Informatica Big Data Parser Key Features
Wide Support for Multiple Industry Standards
It can be a challenge to process industry-specific data formats such as:
- EDI for manufacturing
- FIX, SWIFT, NACHA, and SEPA for financial services payments
- ACORD for insurance
- ASN.1 for telecommunications
- HL7, HIPAA for healthcare
Typically defined by industry groups or government organizations, these formats are continually evolving. Most standards have at least one new version per year, requiring any multiyear big data analytics initiative to support multiple versions and variations. With its broad set of libraries, versions, and messages, Informatica Big Data Parser offers wide support for multiple industry standards, including regular updates of new and existing standards soon after their release. This enables the current process to support new formats as they become available.
Extraction from Binary Documents into Hadoop
Your organization stores huge amounts of data in documents, such as legal files and contracts in Microsoft Word, Adobe PDF and financial reports and forecasts in Microsoft Excel. Informatica Big Data Parser offers out-of-the-box support for these binary documents so you can process and extract relevant data from them into Hadoop.
Data Processing from Deep Hierarchical Structures
Formats such as XML and JSON increase the complexity of hierarchical data. The ability to effectively process data from a deep hierarchy and support advanced schema and structures is required to successfully process the complex data in these formats. Informatica Big Data Parser features native support for XML and JSON as well as an optimized approach to extracting data from hierarchical structures.

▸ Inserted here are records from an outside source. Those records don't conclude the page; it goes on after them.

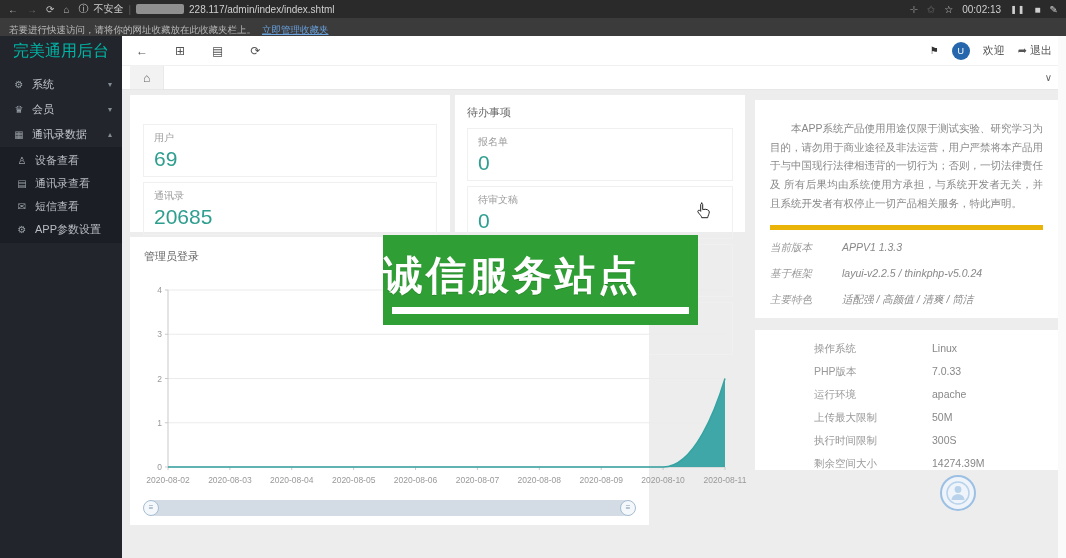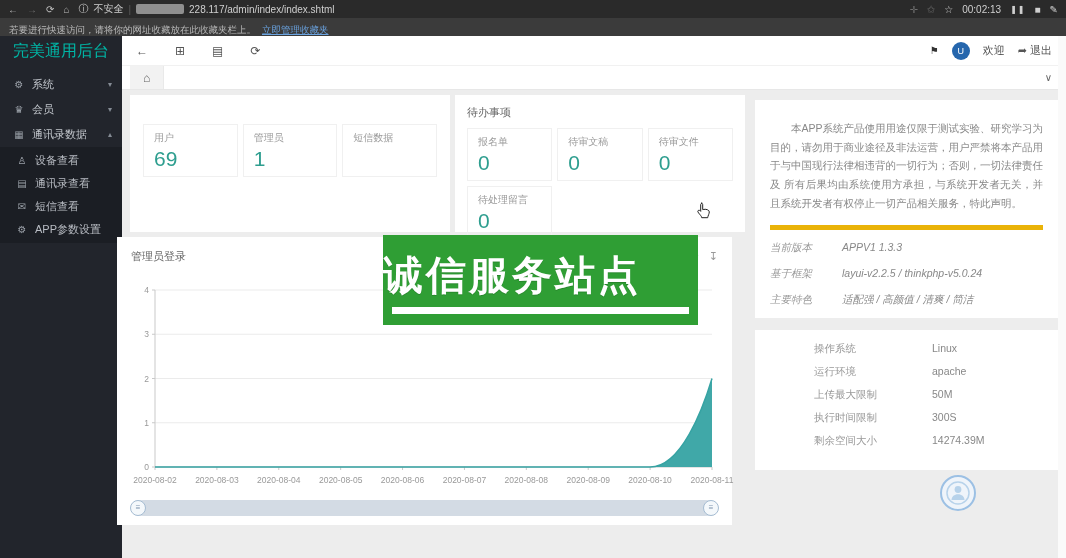--- a/index.html
+++ b/index.html
@@ -44,29 +44,29 @@
     display:flex; align-items:center; }
   .tab-home { width:34px; height:23px; background:#f2f2f2; display:flex; align-items:center; justify-content:center;
     font-size:12px; color:#666; margin-left:8px; border-right:1px solid #e9e9e9; }
   .tab-chevron { margin-left:auto; margin-right:14px; color:#666; font-size:10px; }
 
   
   .card { position:absolute; background:#fff; }
   .card-title { font-size:11px; color:#666; }
 
   .stats-card { left:130px; top:95px; width:320px; height:137px; padding:29px 13px 9px; }
-  .grid2 { display:grid; grid-template-columns:1fr 1fr 1fr; gap:5px; }
+  .grid2 { display:grid; grid-template-columns:1fr; gap:5px; }
   .cell { border:1px solid #f0f0f0; padding:6px 10px 5px; cursor:pointer; }
   .cell .c-label { font-size:10px; color:#9a9a9a; }
   .cell .c-value { font-size:21px; color:#2e9e8f; margin-top:2px; }
 
   .todo-card { left:455px; top:95px; width:290px; height:137px; padding:10px 12px 9px; }
   .todo-card .grid2 { margin-top:8px; }
 
-  .chart-card { left:117px; top:237px; width:615px; height:288px; padding:12px 14px 10px; }
+  .chart-card { left:130px; top:237px; width:519px; height:288px; padding:12px 14px 10px; }
   .chart-head { display:flex; align-items:center; }
   .chart-tools { margin-left:auto; display:flex; gap:10px; color:#999; font-size:11px; }
   #chart-svg { display:block; margin-top:14px; overflow:visible; }
   .zoom-slider { position:relative; margin-top:7px; height:16px; background:#dde3ea; border-radius:8px; }
   .zoom-fill { position:absolute; left:6px; right:6px; top:0; bottom:0; background:#d3dbe4; border-radius:8px; }
   .zoom-handle { position:absolute; top:0; width:16px; height:16px; border-radius:50%; background:#f4f8fb;
     border:1px solid #a5bcd2; color:#7d93ad; font-size:8px; line-height:14px; text-align:center; }
   .zoom-handle.left { left:-1px; } .zoom-handle.right { right:-1px; }
 
   .about-card { left:755px; top:100px; width:303px; height:218px; padding:19px 15px 8px; }
@@ -183,20 +183,24 @@
     <span>⌂</span>
   </div>
   <span class="tab-chevron">∨</span>
 </div>
 
 <div class="card stats-card">
   <div class="grid2">
     <div class="cell">
       <div class="c-label">用户</div>
       <div class="c-value">69</div>
+    </div>
+    <div class="cell">
+      <div class="c-label">通讯录</div>
+      <div class="c-value">20685</div>
     </div>
     <div class="cell">
       <div class="c-label">管理员</div>
       <div class="c-value">1</div>
     </div>
     <div class="cell">
       <div class="c-label">短信数据</div>
     </div>
   </div>
 </div>
@@ -295,20 +299,24 @@
     </div>
   </div>
 </div>
 
 <div class="card system-card">
   <div class="info-row">
     <span class="i-label">操作系统</span>
     <span>Linux</span>
   </div>
   <div class="info-row">
+    <span class="i-label">PHP版本</span>
+    <span>7.0.33</span>
+  </div>
+  <div class="info-row">
     <span class="i-label">运行环境</span>
     <span>apache</span>
   </div>
   <div class="info-row">
     <span class="i-label">上传最大限制</span>
     <span>50M</span>
   </div>
   <div class="info-row">
     <span class="i-label">执行时间限制</span>
     <span>300S</span>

Specifications-Driven Transformation Engine for Defining Logs
Informatica Big Data Parser uses a patented transformation engine to define log specifications, including hierarchical, delimited, and positional logs. These specifications can also be leveraged to parse and extract data from a variety of logs-Web logs, call detail records logs, mainframe logs, and proprietary logs.
Big Data Parser runtime is designed to support Hadoop seamlessly at any scale — even with algorithms developed on individual machines, tested with a few nodes, and then run on massive computer clusters. Regardless of data file format or size, Big Data Parser can process it and scale with the topology of the available Hadoop cluster.
Informatica Big Data Parser Key Benefits
Streamline Development. Big Data Parser's example-based transformation capability dramatically increases productivity. Users view a data sample in original and text formats, which allows continuous development of the parser or data handler and provides instant feedback without the need to compile and deploy.
Increase Productivity and Flexible Deployment. Informatica Big Data Parser speeds development on Hadoop up to five times by supplying pre-built parsers for many industry standards The Big Data Parser engine is accessible for the Hadoop developer in a simple call, enabling the parsing of any data format inside Hadoop.
Rapidly Abstract Data. Advanced big data analytics scenarios depend on the ability to process data from multiple sources. Informatica Big Data Parser provides a visual development environment to parse and transform these structured and semistructured formats rapidly into a usable, canonical, and flattened format. With Big Data Parser, Hadoop developers can use a single transformation engine, instead of multiple coded data handlers, to develop a single program agnostic to the data variation.